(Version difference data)
_____

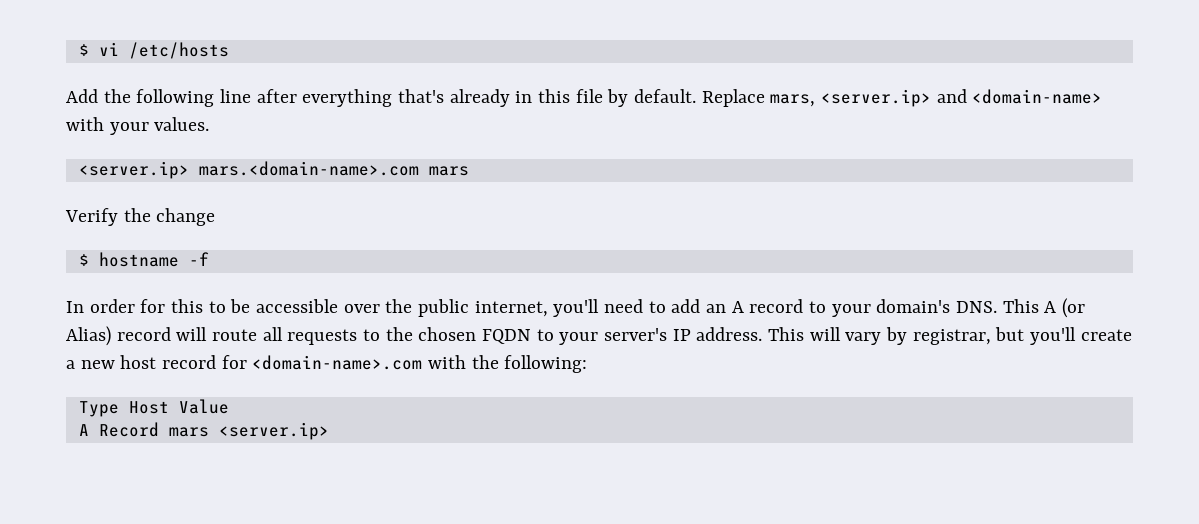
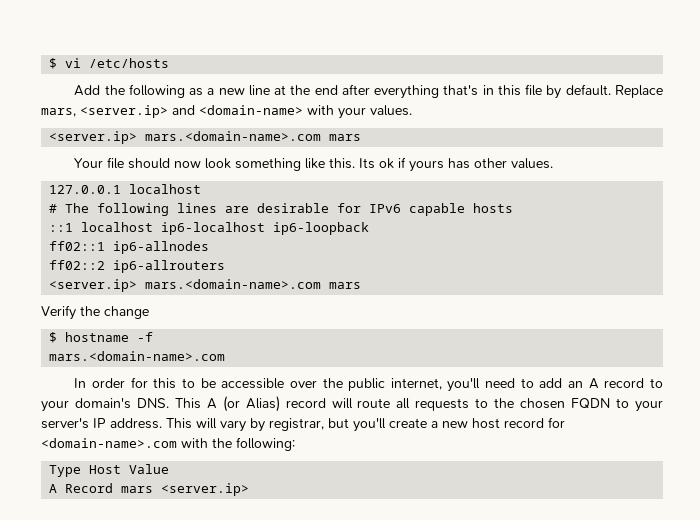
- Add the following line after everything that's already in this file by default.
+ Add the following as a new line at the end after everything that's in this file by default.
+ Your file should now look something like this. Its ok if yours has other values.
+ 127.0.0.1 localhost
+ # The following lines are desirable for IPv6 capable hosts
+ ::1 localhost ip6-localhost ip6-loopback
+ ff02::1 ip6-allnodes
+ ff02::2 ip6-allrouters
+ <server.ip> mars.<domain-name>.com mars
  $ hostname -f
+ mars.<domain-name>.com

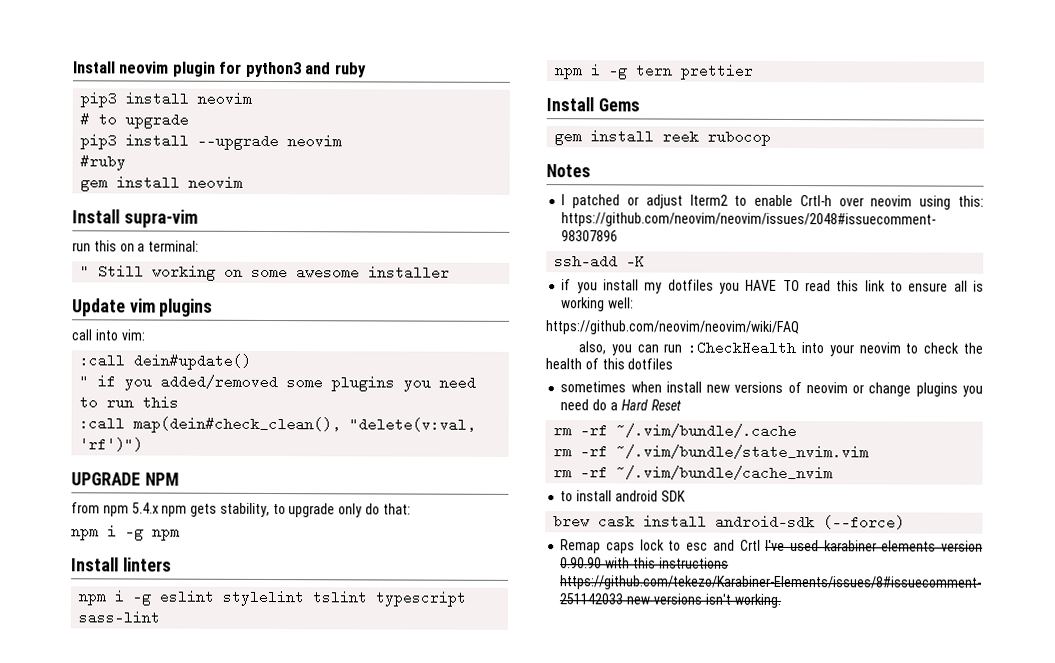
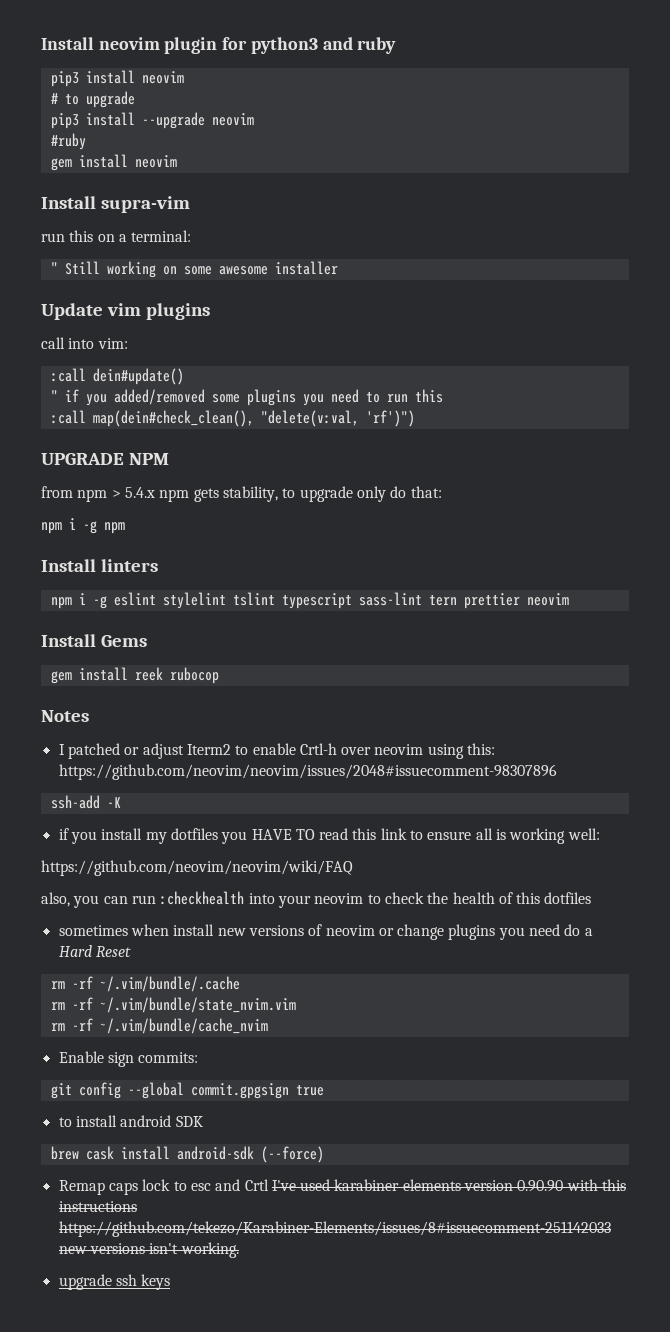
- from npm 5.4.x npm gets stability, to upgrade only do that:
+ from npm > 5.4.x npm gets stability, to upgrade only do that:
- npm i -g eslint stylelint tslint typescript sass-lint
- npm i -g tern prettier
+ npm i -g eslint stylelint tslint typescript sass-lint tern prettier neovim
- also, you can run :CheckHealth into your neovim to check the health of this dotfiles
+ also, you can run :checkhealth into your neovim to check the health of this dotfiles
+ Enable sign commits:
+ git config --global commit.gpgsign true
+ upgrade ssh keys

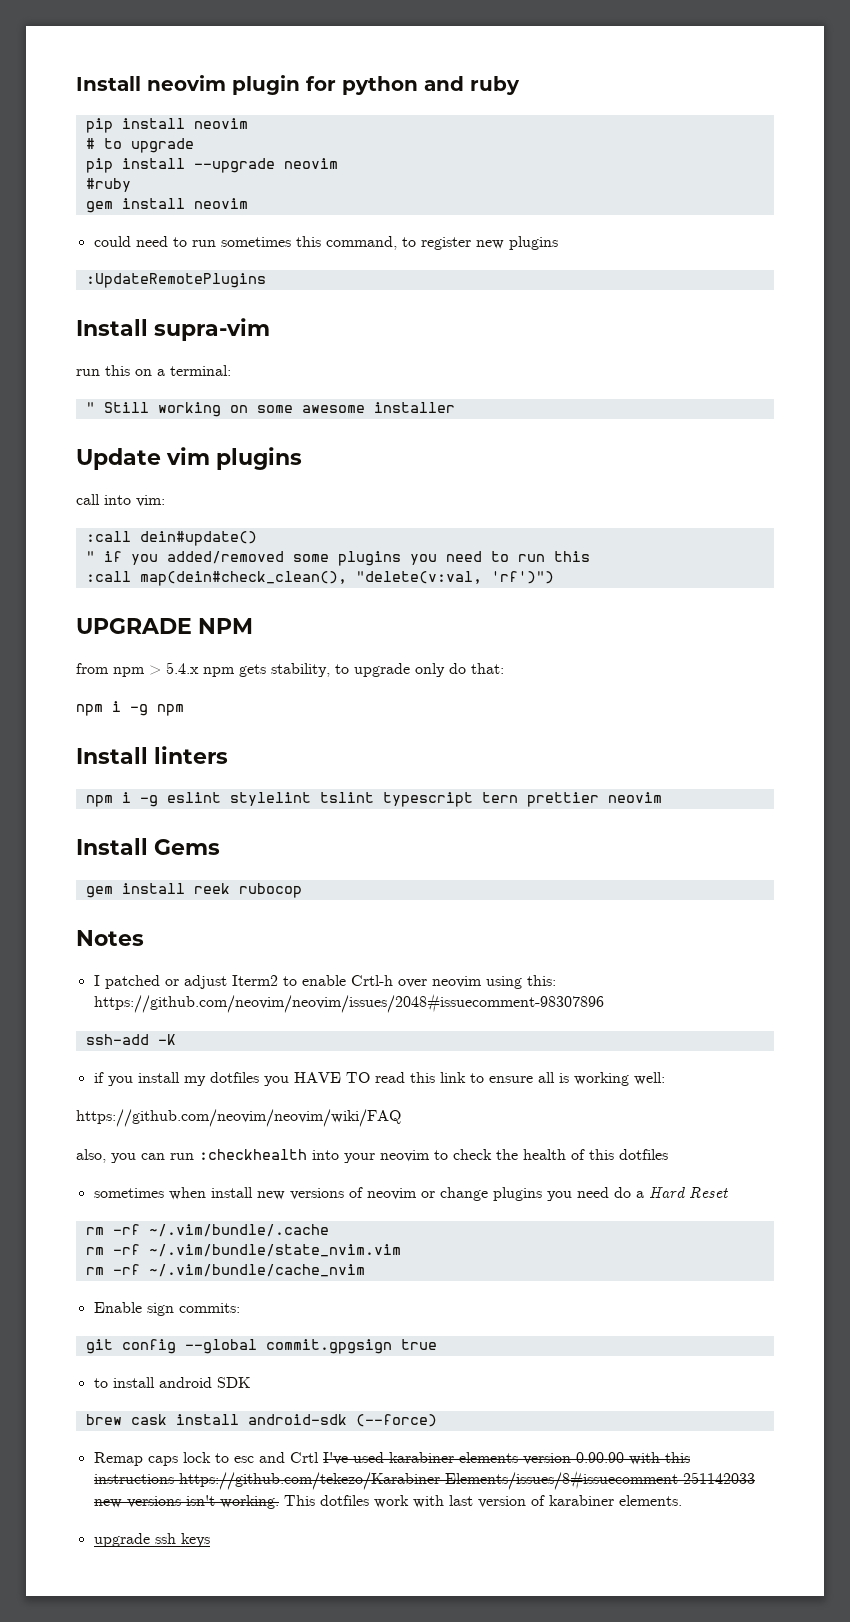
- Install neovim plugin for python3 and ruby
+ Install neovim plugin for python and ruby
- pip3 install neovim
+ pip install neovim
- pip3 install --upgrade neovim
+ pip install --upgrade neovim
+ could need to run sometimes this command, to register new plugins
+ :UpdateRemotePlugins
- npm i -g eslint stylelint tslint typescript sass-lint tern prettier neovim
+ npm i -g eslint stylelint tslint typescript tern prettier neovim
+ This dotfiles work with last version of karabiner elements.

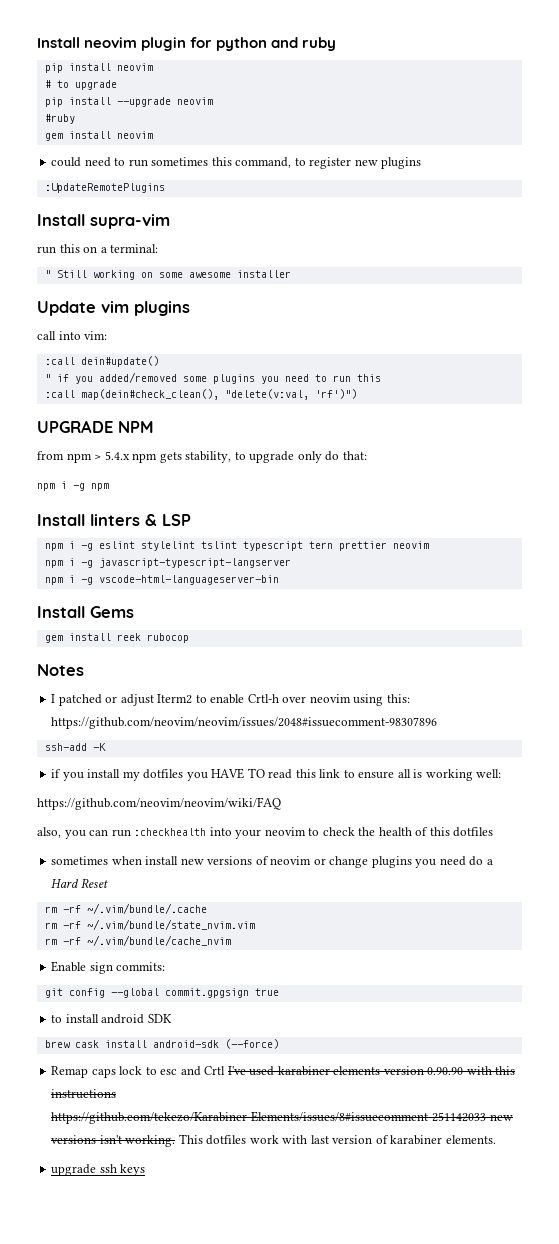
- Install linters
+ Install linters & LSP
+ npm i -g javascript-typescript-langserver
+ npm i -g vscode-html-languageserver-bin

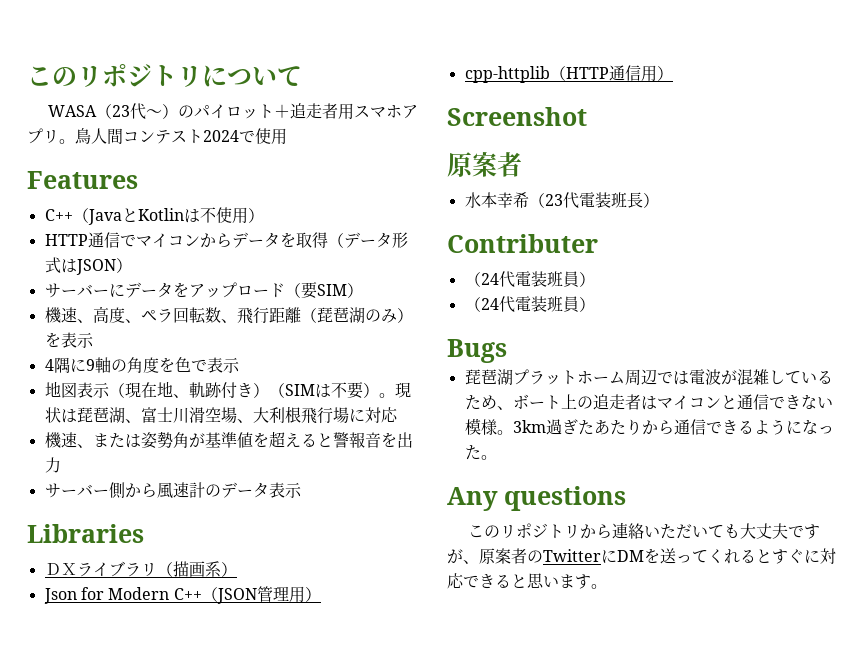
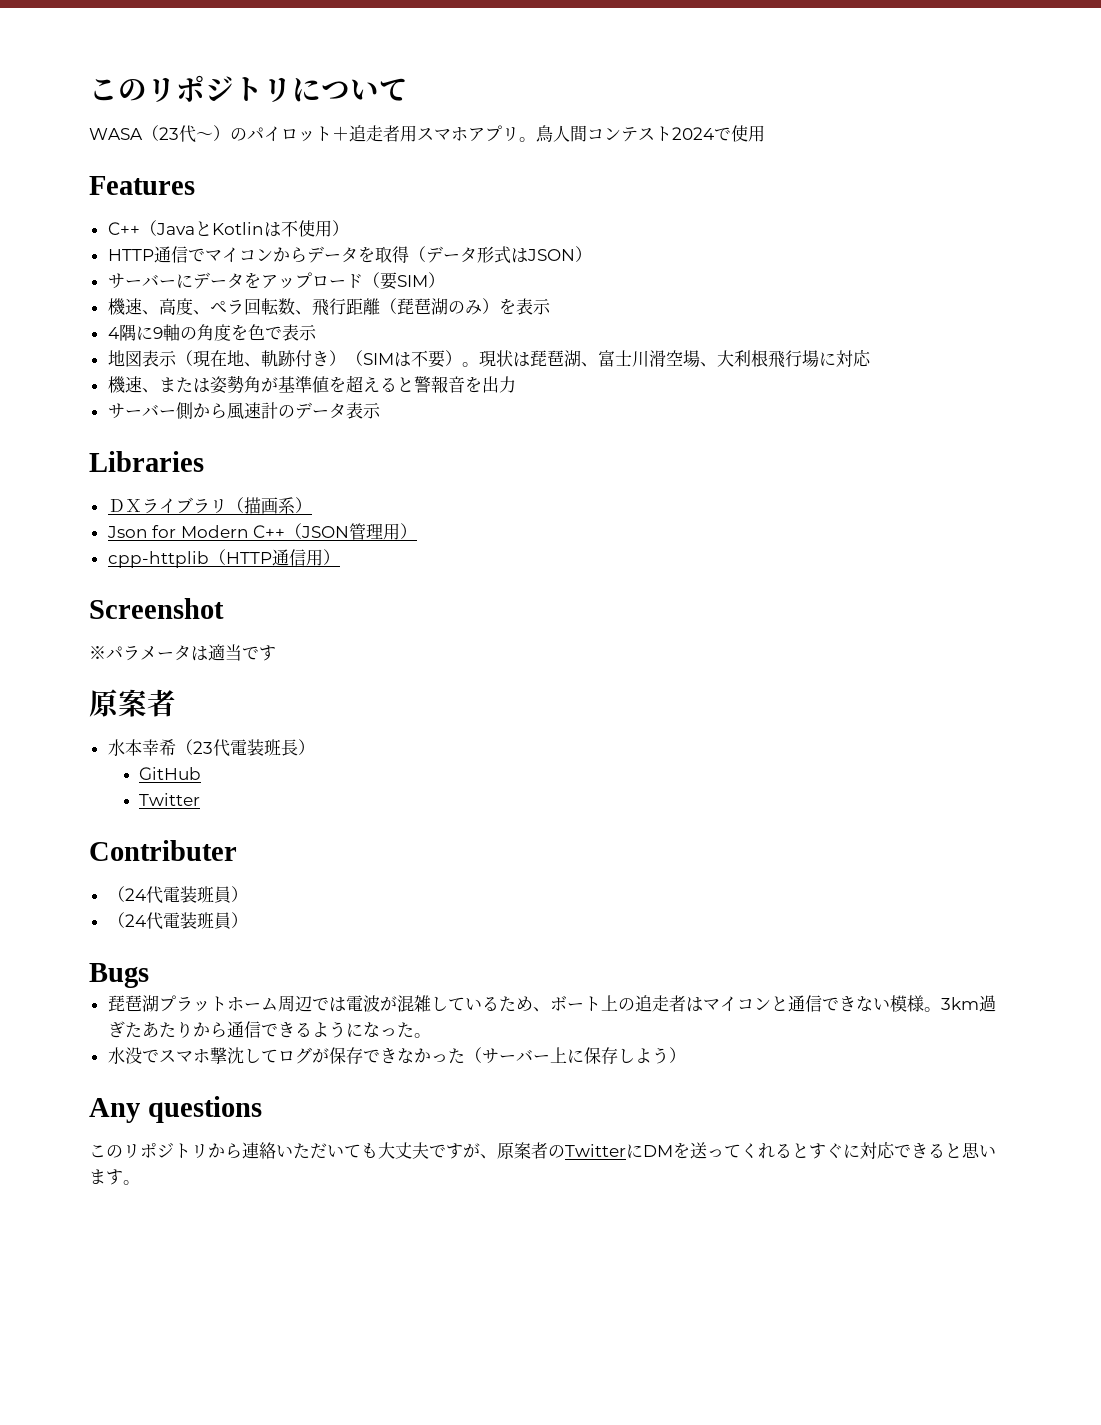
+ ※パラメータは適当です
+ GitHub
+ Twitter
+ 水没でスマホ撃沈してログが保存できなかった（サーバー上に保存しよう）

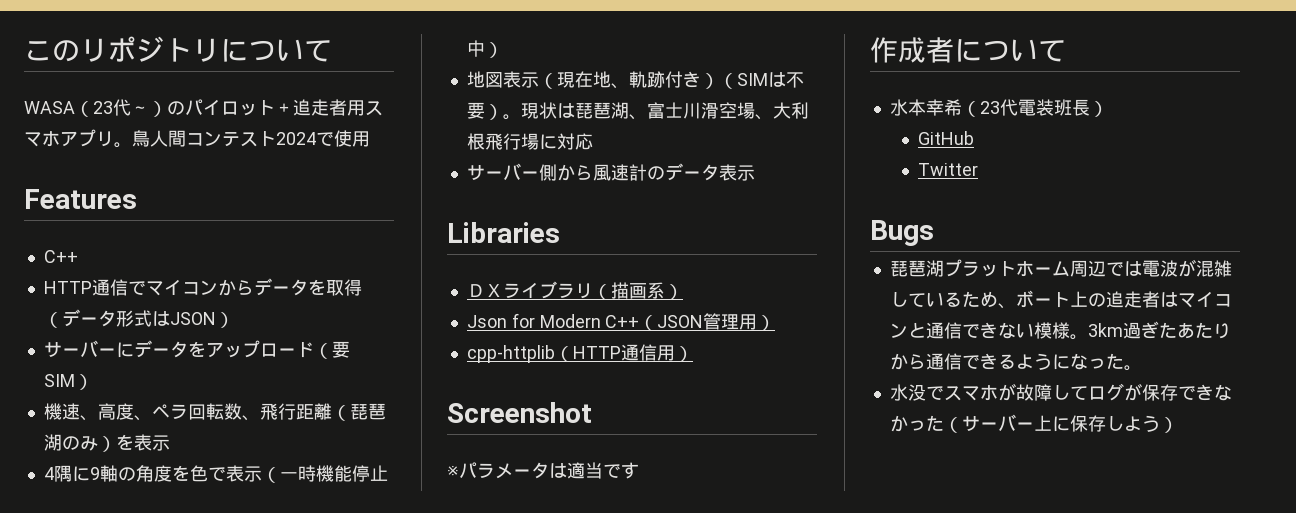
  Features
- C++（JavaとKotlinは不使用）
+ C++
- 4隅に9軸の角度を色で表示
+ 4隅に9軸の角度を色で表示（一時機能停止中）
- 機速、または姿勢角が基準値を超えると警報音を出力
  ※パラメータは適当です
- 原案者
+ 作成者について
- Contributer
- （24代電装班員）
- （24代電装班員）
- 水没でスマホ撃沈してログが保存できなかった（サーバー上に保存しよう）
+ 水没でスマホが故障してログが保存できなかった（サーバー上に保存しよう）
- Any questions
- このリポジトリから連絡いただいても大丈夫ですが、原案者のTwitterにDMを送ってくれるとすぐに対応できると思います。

_____

Problem requirements
Among the lines above, find those with the word "linters". Copy them.

Completed task
- Install linters
+ Install linters & LSP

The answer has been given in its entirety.